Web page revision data

==================================================

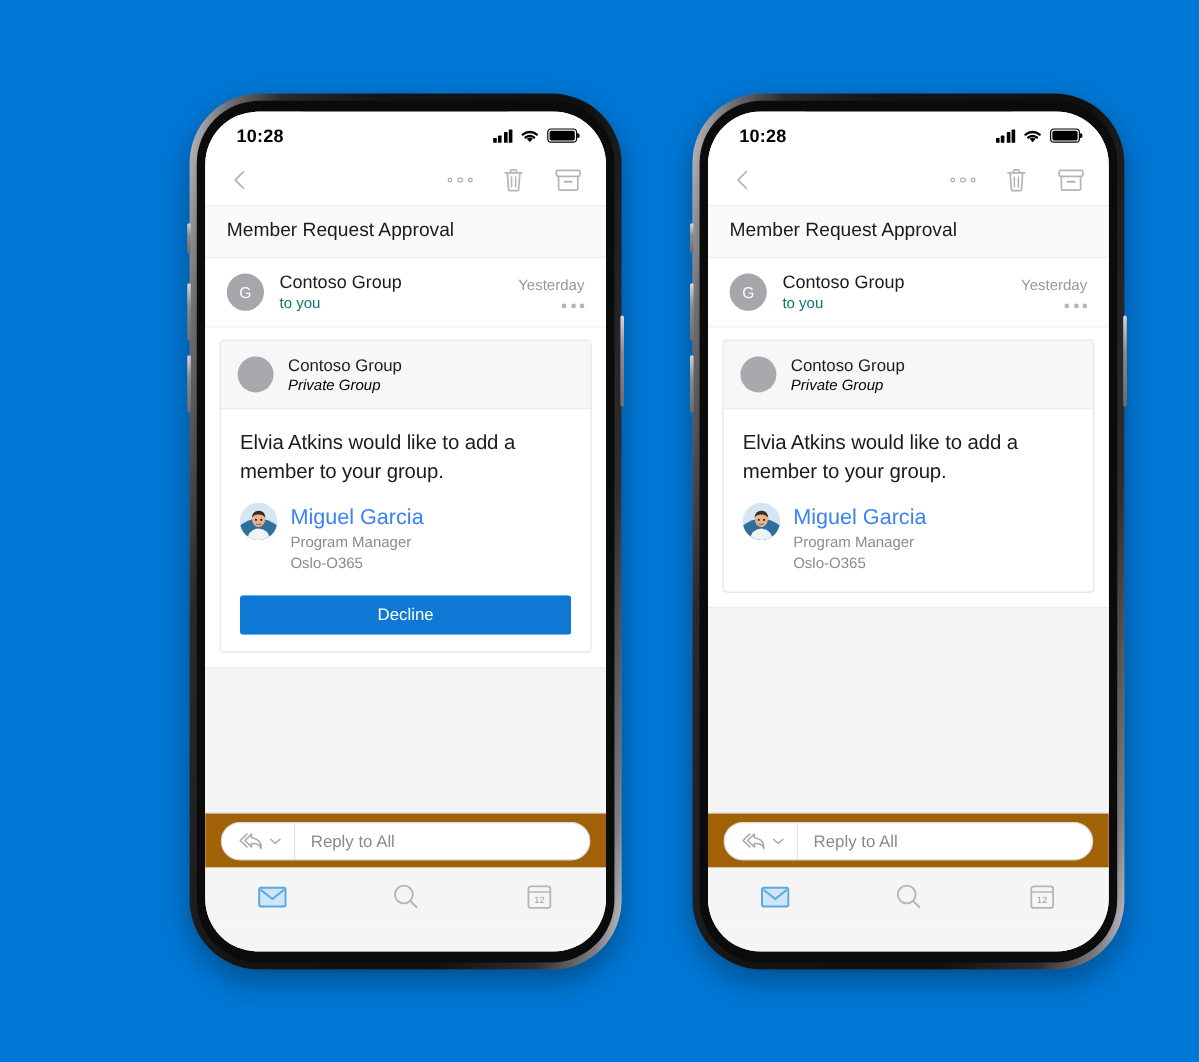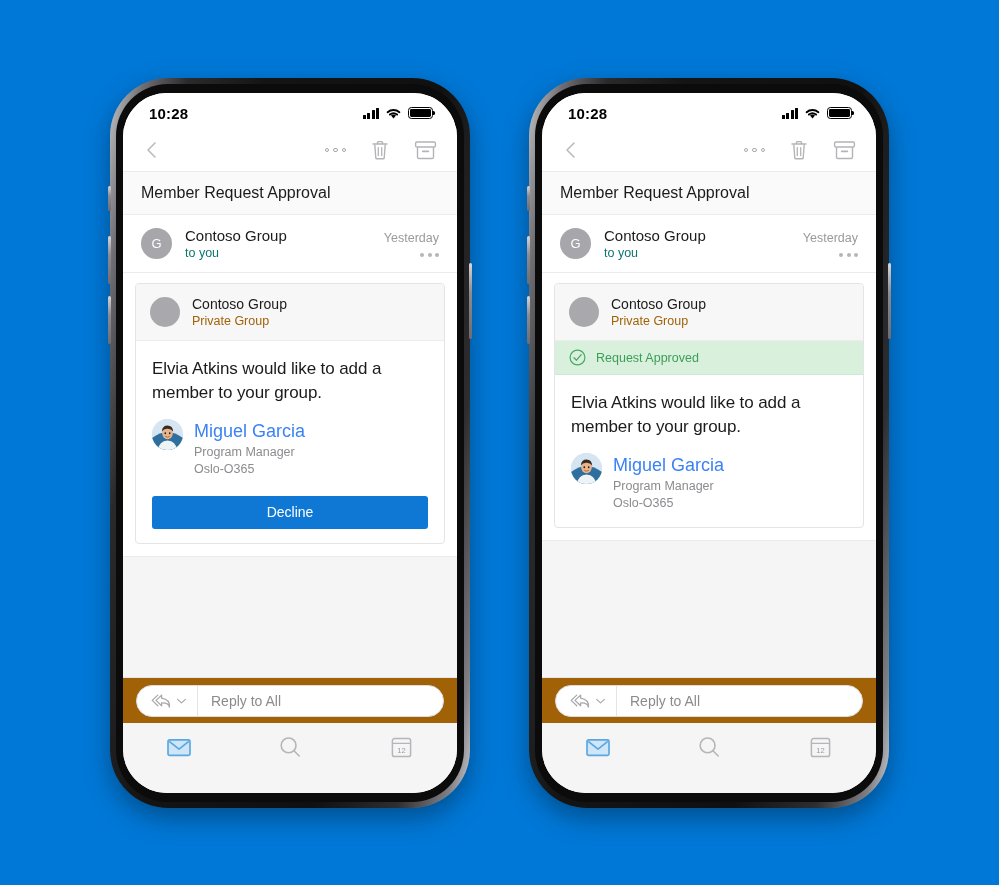--- a/index.html
+++ b/index.html
@@ -13,7 +13,7 @@
     position: relative;
   }
 
-  .stage { position: absolute; inset: 0; }
+  .stage { position: absolute; inset: 0; margin-left: 48px; }
 
   
   .phone {

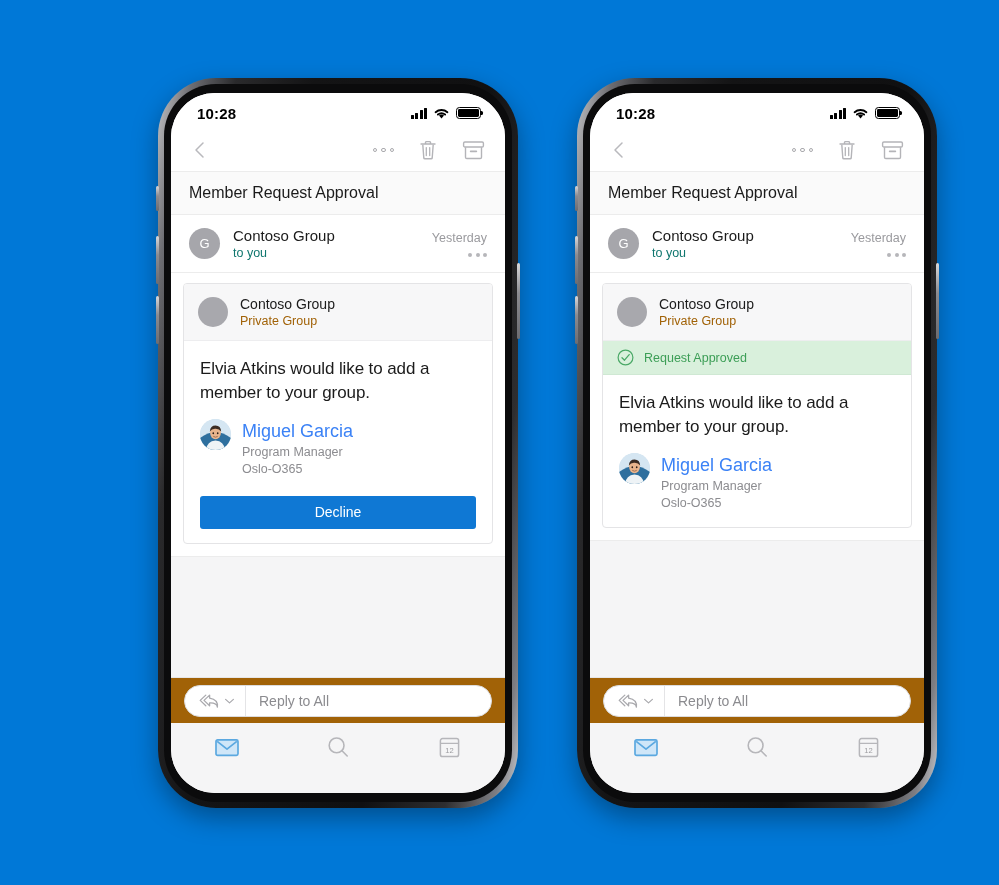--- a/index.html
+++ b/index.html
@@ -157,7 +157,7 @@
   .card-av { width: 30px; height: 30px; border-radius: 50%; background: #a8a8ad; flex: 0 0 30px; }
   .card-head-txt { margin-left: 12px; line-height: 1.3; }
   .card-grp { font-size: 14px; color: #1b1b1b; }
-  .card-grp-sub { font-size: 12.5px; color: #a16207; }
+  .card-grp-sub { font-size: 12.5px; color: #000000; font-style: italic; }
 
   .approved-banner {
     display: flex; align-items: center; gap: 10px;

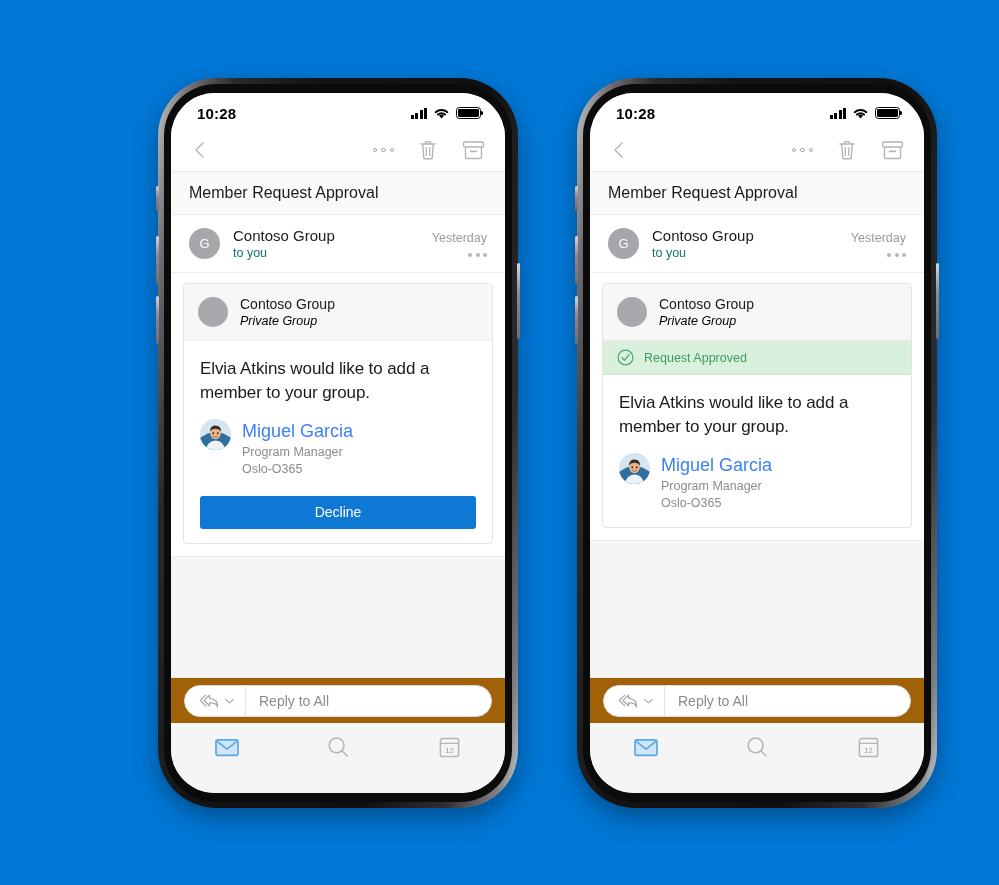--- a/index.html
+++ b/index.html
@@ -487,13 +487,6 @@
                 </div>
               </div>
 
-              <div class="approved-banner">
-                <svg width="17" height="17" viewBox="0 0 17 17">
-                  <circle cx="8.5" cy="8.5" r="7.4" stroke="#4aa866" stroke-width="1.2" fill="none"></circle>
-                  <path d="M5 8.7 L7.5 11.2 L12.2 5.6" stroke="#4aa866" stroke-width="1.3" fill="none" stroke-linecap="round" stroke-linejoin="round"></path>
-                </svg>
-                <span class="lbl">Request Approved</span>
-              </div>
 
               <div class="card-body">
                 <div class="card-title">Elvia Atkins would like to add a member to your group.</div>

==================================================

**Your task**
Copy every line of the records above that contains "banner".

**Written answer**
   .approved-banner {
-              <div class="approved-banner">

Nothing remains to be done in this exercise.